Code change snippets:

☆ ☆ ☆ ☆ ☆ ☆ ☆

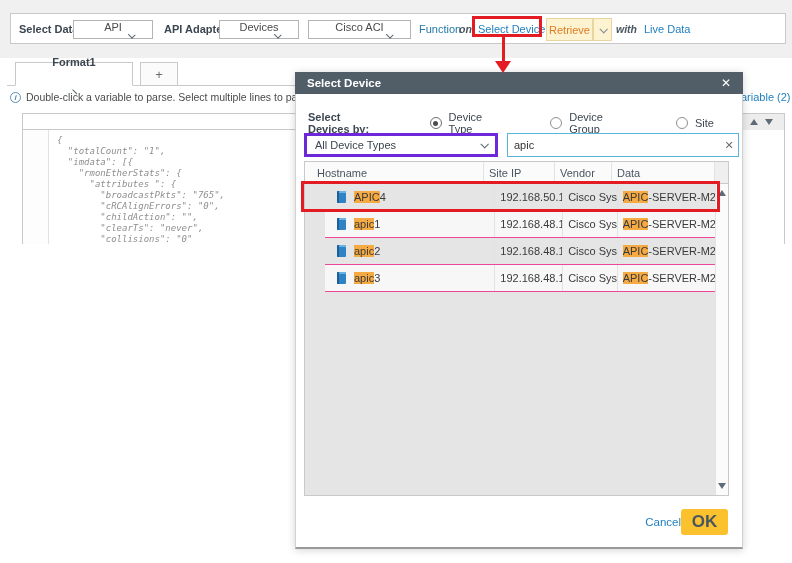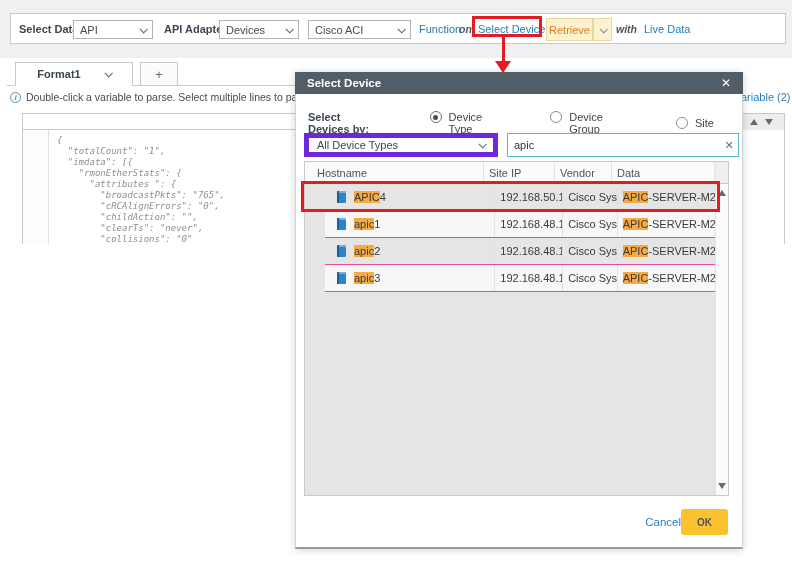"API" .tb-select { flex-direction: none -> column; padding: 0 6px -> 0 18px }
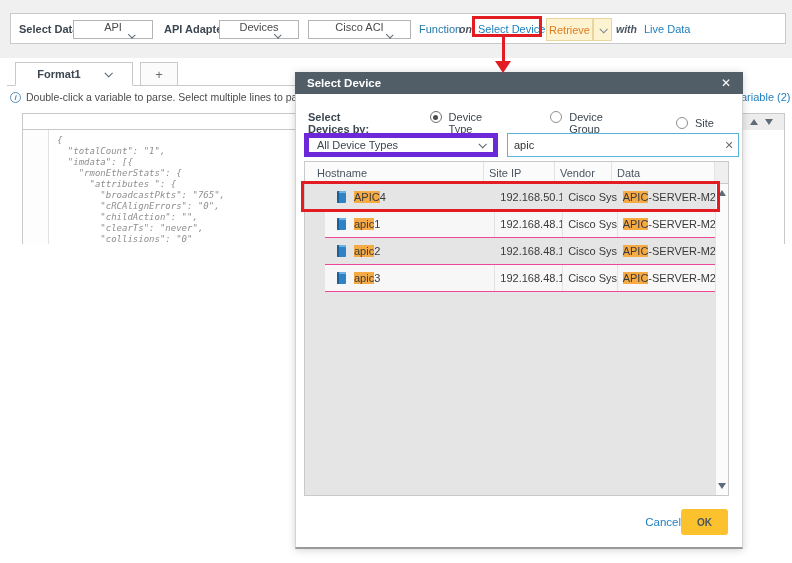"Format1" .tab { flex-direction: none -> column }
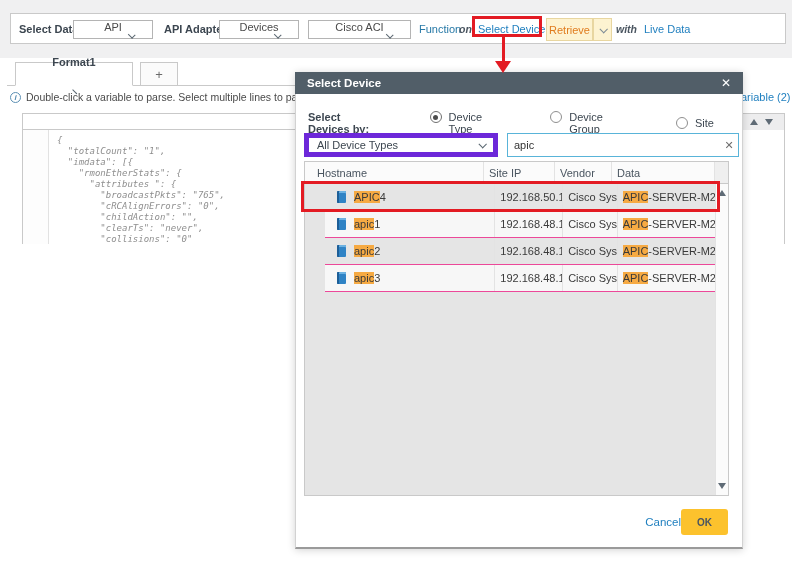"Device Type" .radio-opt { align-items: flex-start -> center }
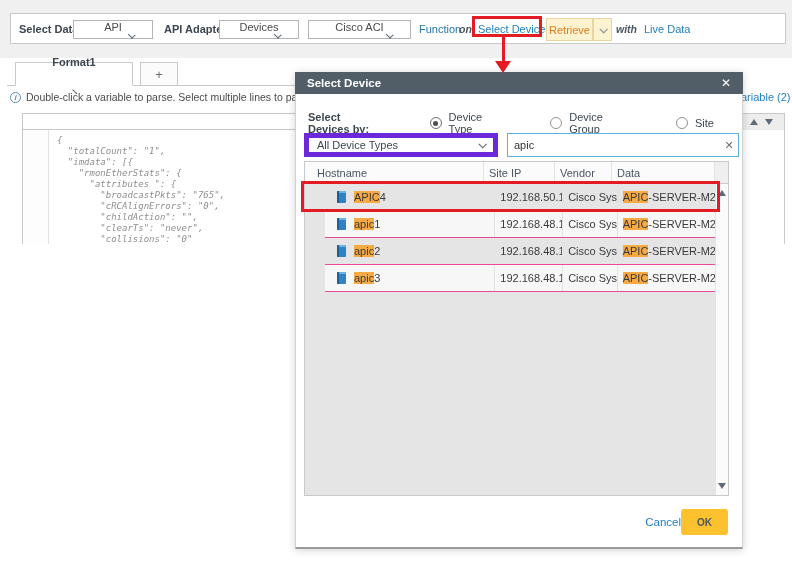"All Device Types" .filter-select { border: 5px solid #6d28d9 -> 3px solid #6d28d9 }
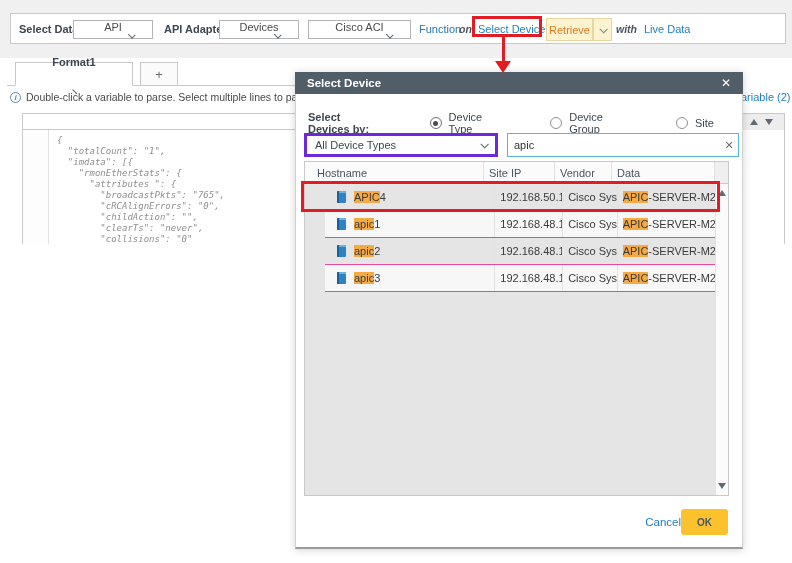"OK" .ok-btn { font-size: 10px -> 17px }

☆ ☆ ☆ ☆ ☆ ☆ ☆

Description of the task: Return all the data above as written, leaving out only the pictures.

Reply to the task:
"API" .tb-select { flex-direction: none -> column; padding: 0 6px -> 0 18px }
"Format1" .tab { flex-direction: none -> column }
"Device Type" .radio-opt { align-items: flex-start -> center }
"All Device Types" .filter-select { border: 5px solid #6d28d9 -> 3px solid #6d28d9 }
"OK" .ok-btn { font-size: 10px -> 17px }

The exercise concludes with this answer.